### **What is a User-Agent?**

The User-Agent (UA) is a string sent by a client (like a web browser or a bot) to identify itself to the server. It tells the server about the client’s operating system, browser, and device. For example, when you access a website via a browser like Chrome or Firefox, the browser sends a User-Agent string with each request to the website.

In [None]:
import requests
import httpx

In [None]:
"""
Objective: Understanding Request Headers
"""
# TODO: Send request to https://httpbin.org/get using requests and httpx
# TODO: Get the responses from both request
# TODO: Compare the request headers and understand the difference

In [None]:
"""
Objective: Modify request headers
"""
# TODO: Send request to https://httpbin.org/get using requests
# TODO: Get the request headers from the response

headers = {
    'User-Agent': 'Mozilla/5.0 (Windows NT 10.0; Win64; x64) AppleWebKit/537.36 (KHTML, like Gecko) Chrome/91.0.4472.124 Safari/537.36',
    'Accept': '*/*',
    'Accept-Encoding': 'gzip, deflate, br',
    'Connection': 'keep-alive'
}

# TODO: Send new request using modified headers by passing headers params in the get method
# TODO: Get the response
# TODO: Compare the and understand the difference
# TODO: Experiment with different user-agents and share your thoughts

In [None]:
"""
Objective: Bypassing User-Agent Blocking
"""
# TODO: Send request to https://gamefaqs.gamespot.com/news using requests with and without custom headers
# TODO: Compare the response, which one is blocked and which one is not

In [None]:
"""
Objective: Understanding User-Agent Rotation
If all person you've met today using same shirts, what do you think?
"""
# List of common User-Agent strings
user_agents = [
    'Mozilla/5.0 (Windows NT 10.0; Win64; x64) AppleWebKit/537.36 (KHTML, like Gecko) Chrome/91.0.4472.124 Safari/537.36',
    'Mozilla/5.0 (Macintosh; Intel Mac OS X 10_15_7) AppleWebKit/537.36 (KHTML, like Gecko) Chrome/92.0.4515.159 Safari/537.36',
    'Mozilla/5.0 (Windows NT 6.1; WOW64; rv:50.0) Gecko/20100101 Firefox/50.0',
    'Mozilla/5.0 (Windows NT 6.1; Win64; x64; rv:92.0) Gecko/20100101 Firefox/92.0'
]

# TODO: Send request to https://httpbin.org/get using random User-Agent from the list
# TODO: Get the response and print the used User-Agent
# TODO: Try to execute it again, is the User-Agent still the same?
# TODO: Try to loop to send up to 10 request, using different User-Agent from the list and print each user agents used

In [None]:
"""
Objective: Using fake user-agent library
"""
# TODO: Install fake_useragent using pip
# TODO: Create a UserAgent object
# TODO: To get a random User-Agent, use ua.random
# TODO: Send request to https://httpbin.org/get using random User-Agent from the fake_useragent
# TODO: Get the response and print the used User-Agent
# TODO: Try to execute it again, is the User-Agent still the same?

In [None]:
"""
Objective: Improve web scraping by using fake_useragent and logging
"""
# TODO: Visit https://www.cmegroup.com/markets/energy/crude-oil/light-sweet-crude.settlements.html
# TODO: Try sending request to that site without custom header
# TODO: If you failed, use random User-Agent using fake_useragent
# TODO: Extract the data table and save it to a json file

### **Proxy Rotation**

A proxy acts as an intermediary server between your scraping script (client) and the target website (server).
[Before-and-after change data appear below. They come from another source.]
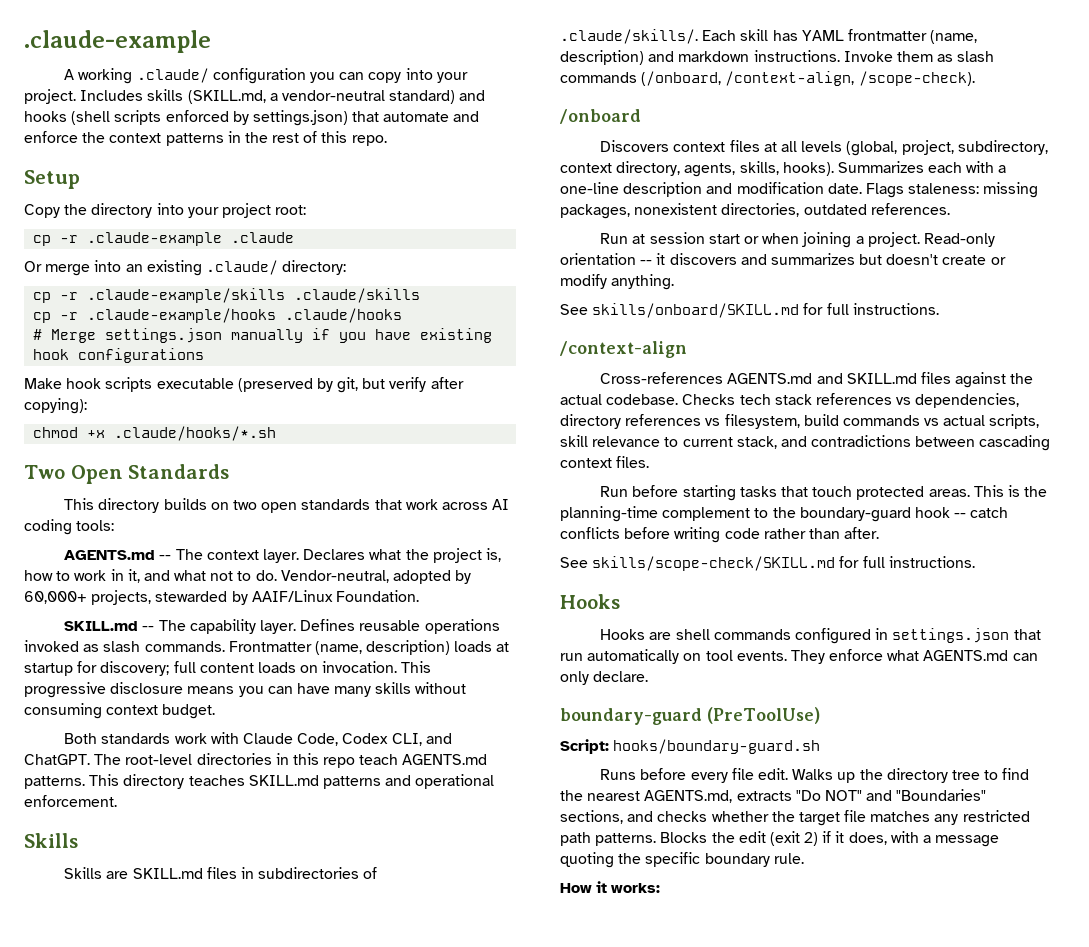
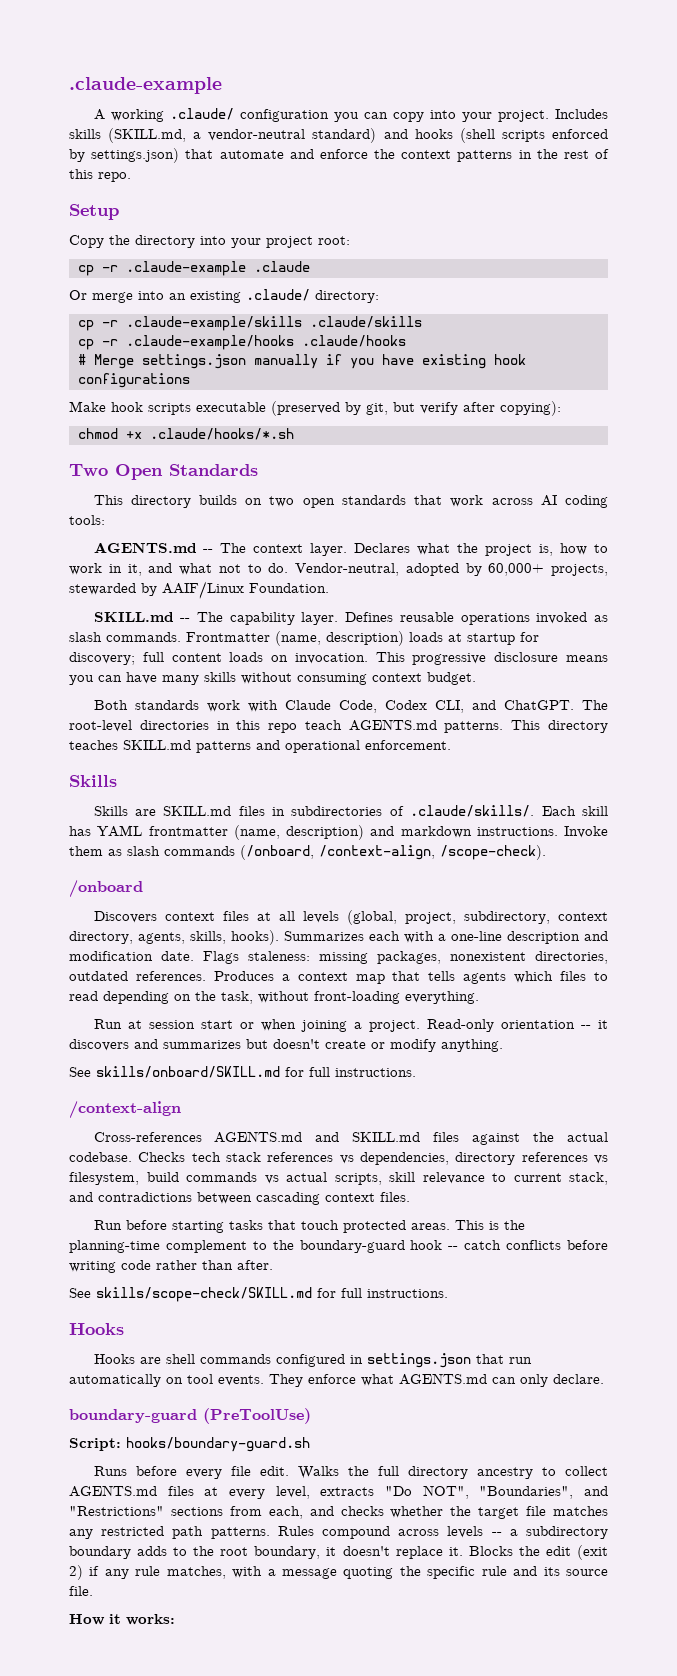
+ Produces a context map that tells agents which files to read depending on the task, without front-loading everything.
- Walks up the directory tree to find the nearest AGENTS.md, extracts "Do NOT" and "Boundaries" sections, and checks whether the target file matches any restricted path patterns.
+ Walks the full directory ancestry to collect AGENTS.md files at every level, extracts "Do NOT", "Boundaries", and "Restrictions" sections from each, and checks whether the target file matches any restricted path patterns.
+ Rules compound across levels -- a subdirectory boundary adds to the root boundary, it doesn't replace it.
- Blocks the edit (exit 2) if it does, with a message quoting the specific boundary rule.
+ Blocks the edit (exit 2) if any rule matches, with a message quoting the specific rule and its source file.

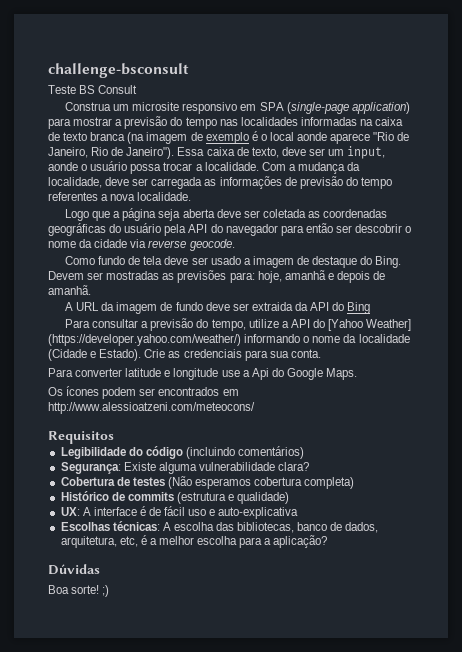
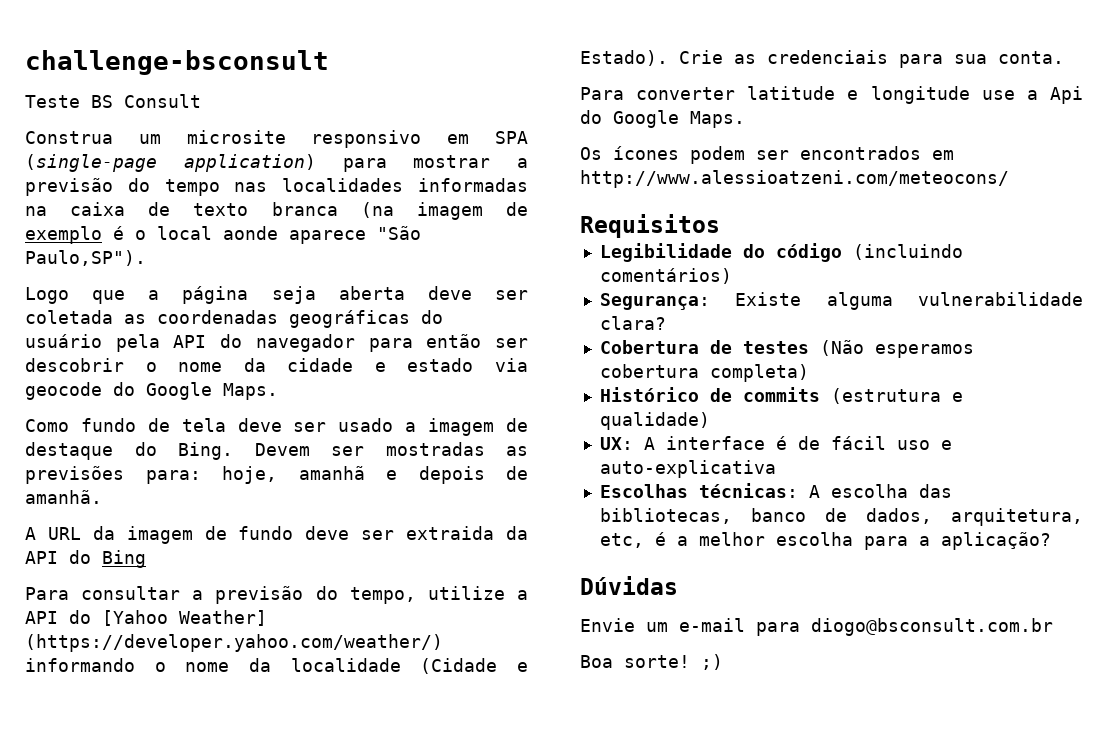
- Construa um microsite responsivo em SPA (single-page application) para mostrar a previsão do tempo nas localidades informadas na caixa de texto branca (na imagem de exemplo é o local aonde aparece "Rio de Janeiro, Rio de Janeiro"). Essa caixa de texto, deve ser um input, aonde o usuário possa trocar a localidade. Com a mudança da localidade, deve ser carregada as informações de previsão do tempo referentes a nova localidade.
+ Construa um microsite responsivo em SPA (single-page application) para mostrar a previsão do tempo nas localidades informadas na caixa de texto branca (na imagem de exemplo é o local aonde aparece "São Paulo,SP").
- Logo que a página seja aberta deve ser coletada as coordenadas geográficas do usuário pela API do navegador para então ser descobrir o nome da cidade via reverse geocode.
+ Logo que a página seja aberta deve ser coletada as coordenadas geográficas do usuário pela API do navegador para então ser descobrir o nome da cidade e estado via geocode do Google Maps.
+ Envie um e-mail para diogo@bsconsult.com.br

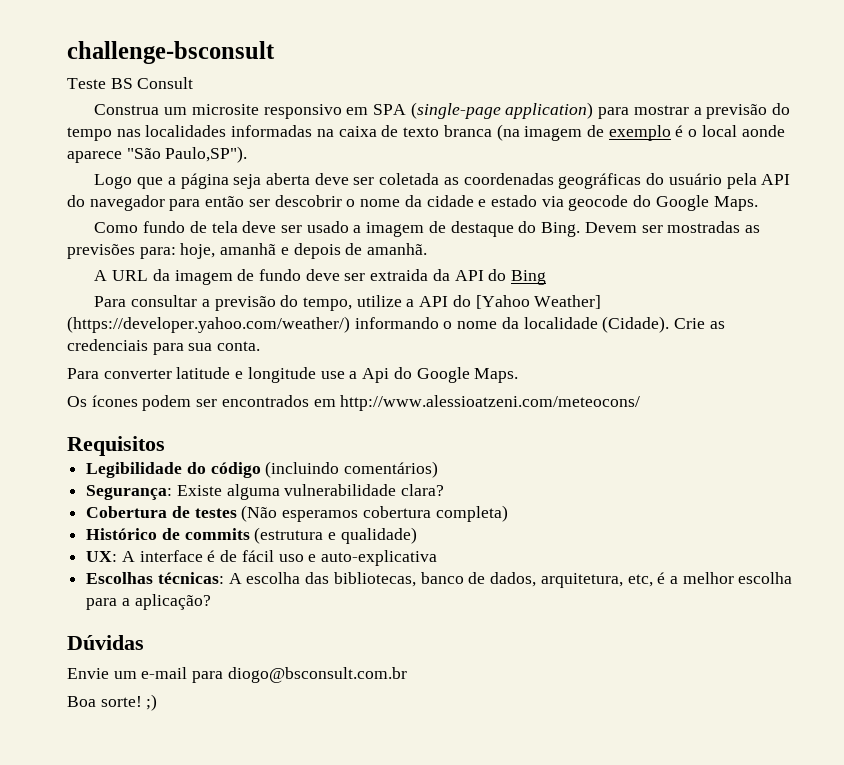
- Para consultar a previsão do tempo, utilize a API do [Yahoo Weather] (https://developer.yahoo.com/weather/) informando o nome da localidade (Cidade e Estado).
+ Para consultar a previsão do tempo, utilize a API do [Yahoo Weather] (https://developer.yahoo.com/weather/) informando o nome da localidade (Cidade).

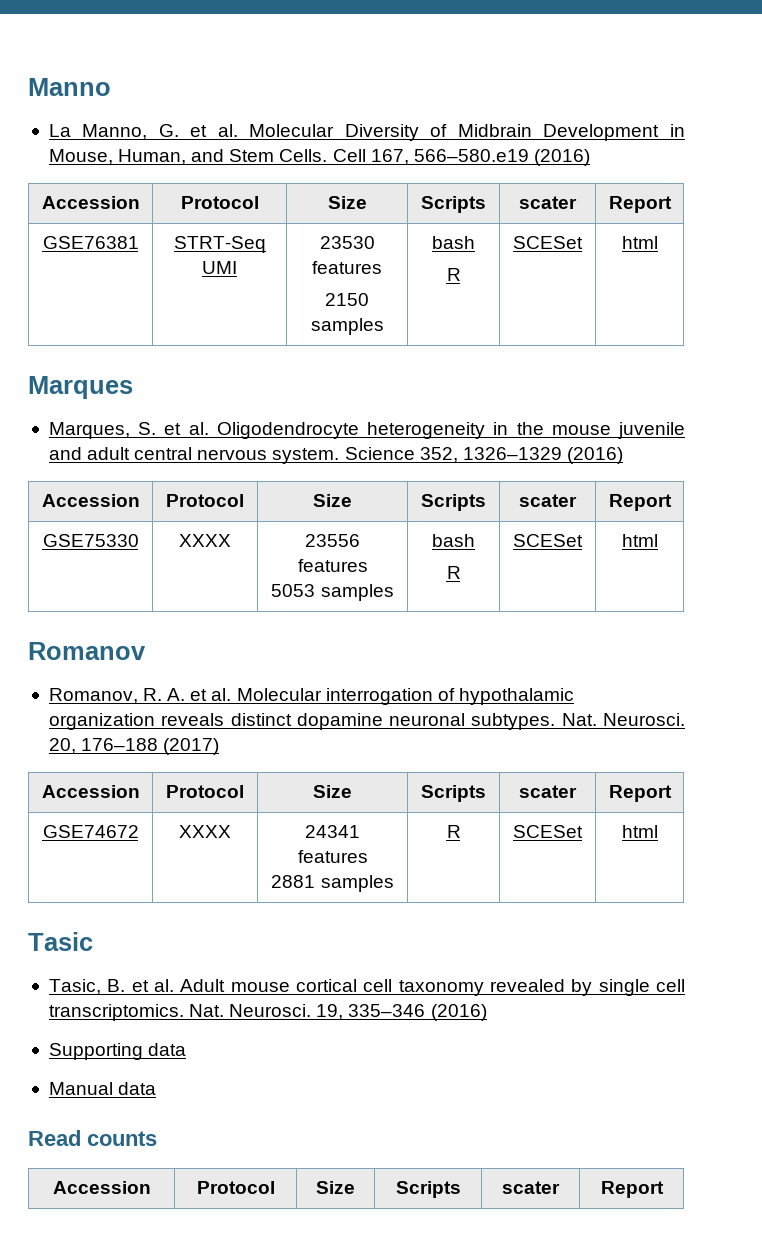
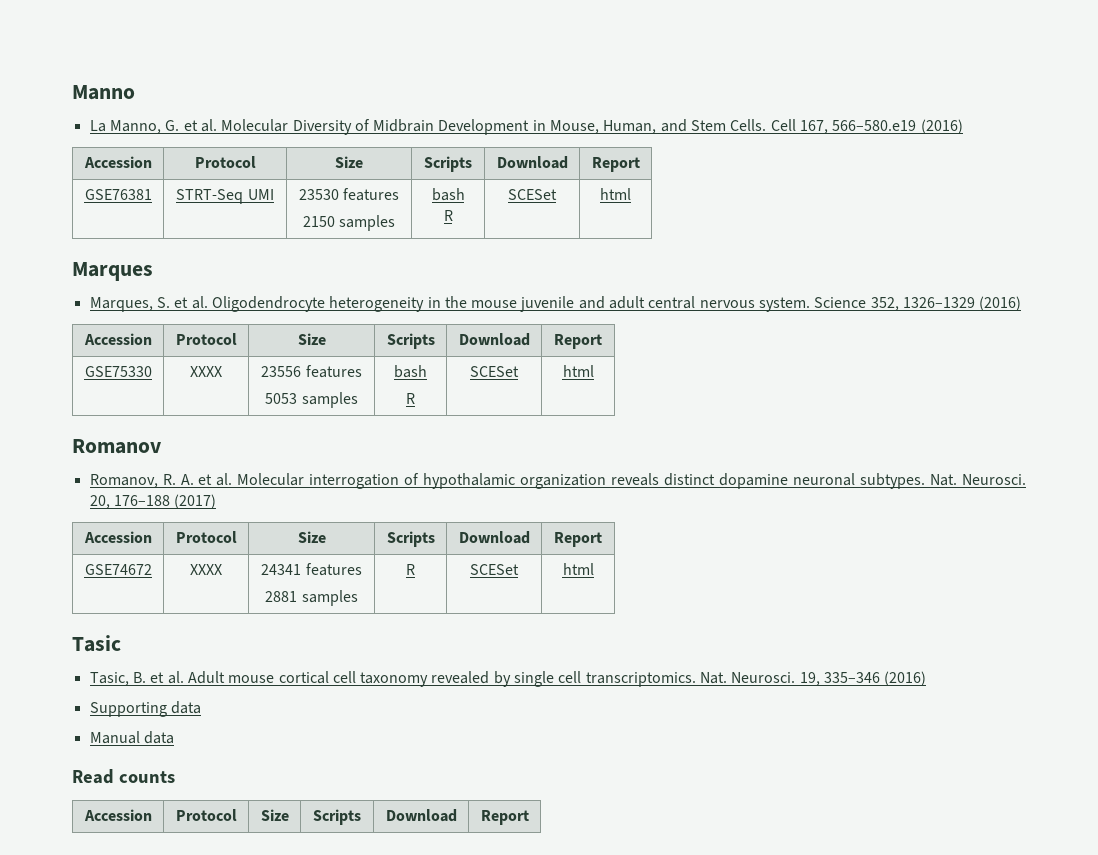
  Cell 167, 566–580.e19 (2016)
- Accession | Protocol | Size | Scripts | scater | Report
+ Accession | Protocol | Size | Scripts | Download | Report
  Science 352, 1326–1329 (2016)
- Accession | Protocol | Size | Scripts | scater | Report
+ Accession | Protocol | Size | Scripts | Download | Report
  20, 176–188 (2017)
- Accession | Protocol | Size | Scripts | scater | Report
+ Accession | Protocol | Size | Scripts | Download | Report
  Read counts
- Accession | Protocol | Size | Scripts | scater | Report
+ Accession | Protocol | Size | Scripts | Download | Report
When you send a request through a proxy, the request is routed through the proxy server, which then forwards the request to the destination website. The website sees the request coming from the proxy’s IP address instead of your actual IP address. This makes proxies particularly useful in web scraping, as they help with anonymity, bypassing rate limits, and preventing IP bans.

In [None]:
""" 
Objective: Understanding rate limits
"""
# TODO: Execute this cell

url = "https://api.github.com/users/octocat"

for i in range(1, 66):
    response = requests.get(url)
    print(f"Sending request {i}. Status code: {response.status_code}")

In [None]:
""" 
Objective: Understanding Proxy
"""
# This is a sample code
import requests

# Define the URL you want to scrape
url = 'https://httpbin.org/ip'  # httpbin provides your IP address for testing

# Define the proxy to use
proxy = {
    'http': 'http://10.10.1.10:8080',
    'https': 'http://10.10.1.10:8080'
}

# Send a request through the proxy
response = requests.get(url, proxies=proxy, timeout=5)

# Print the response (this will show the IP address the website sees)
print(response.text)

In [None]:
""" 
Objective: Finding free proxies
"""
# TODO: Do a google search for free proxies and share your thoughts


In [None]:
""" 
Objective: Using free proxies
"""

proxy_url = "https://api.proxyscrape.com/v4/free-proxy-list/get?request=display_proxies&proxy_format=protocolipport&format=text"

proxy_list = requests.get(proxy_url).text # Get the proxy list
proxy_list = proxy_list.strip().split('\r\n') # Split the proxy list
proxy_list = [proxy for proxy in proxy_list if 'http' in proxy] # Filter http only
print(len(proxy_list))

url = "https://api.github.com/users/octocat"

# TODO: Trigger blocking by sending 60 or more request to the URL
# TODO: Once we hit the rate limit, we need to use a proxy
# TODO: A free proxy may not always work, use looping to find a working proxy (response.status_code == 200)
# TODO: Once the request is successful, print the proxy used and exit the loop

### **Reflection**
What user-agent that typically get blocked? Can you mention it?

(answer here)

### **Exploration**
There are a lot of proxy providers out there. Do a research on at least 3 of them and compare it.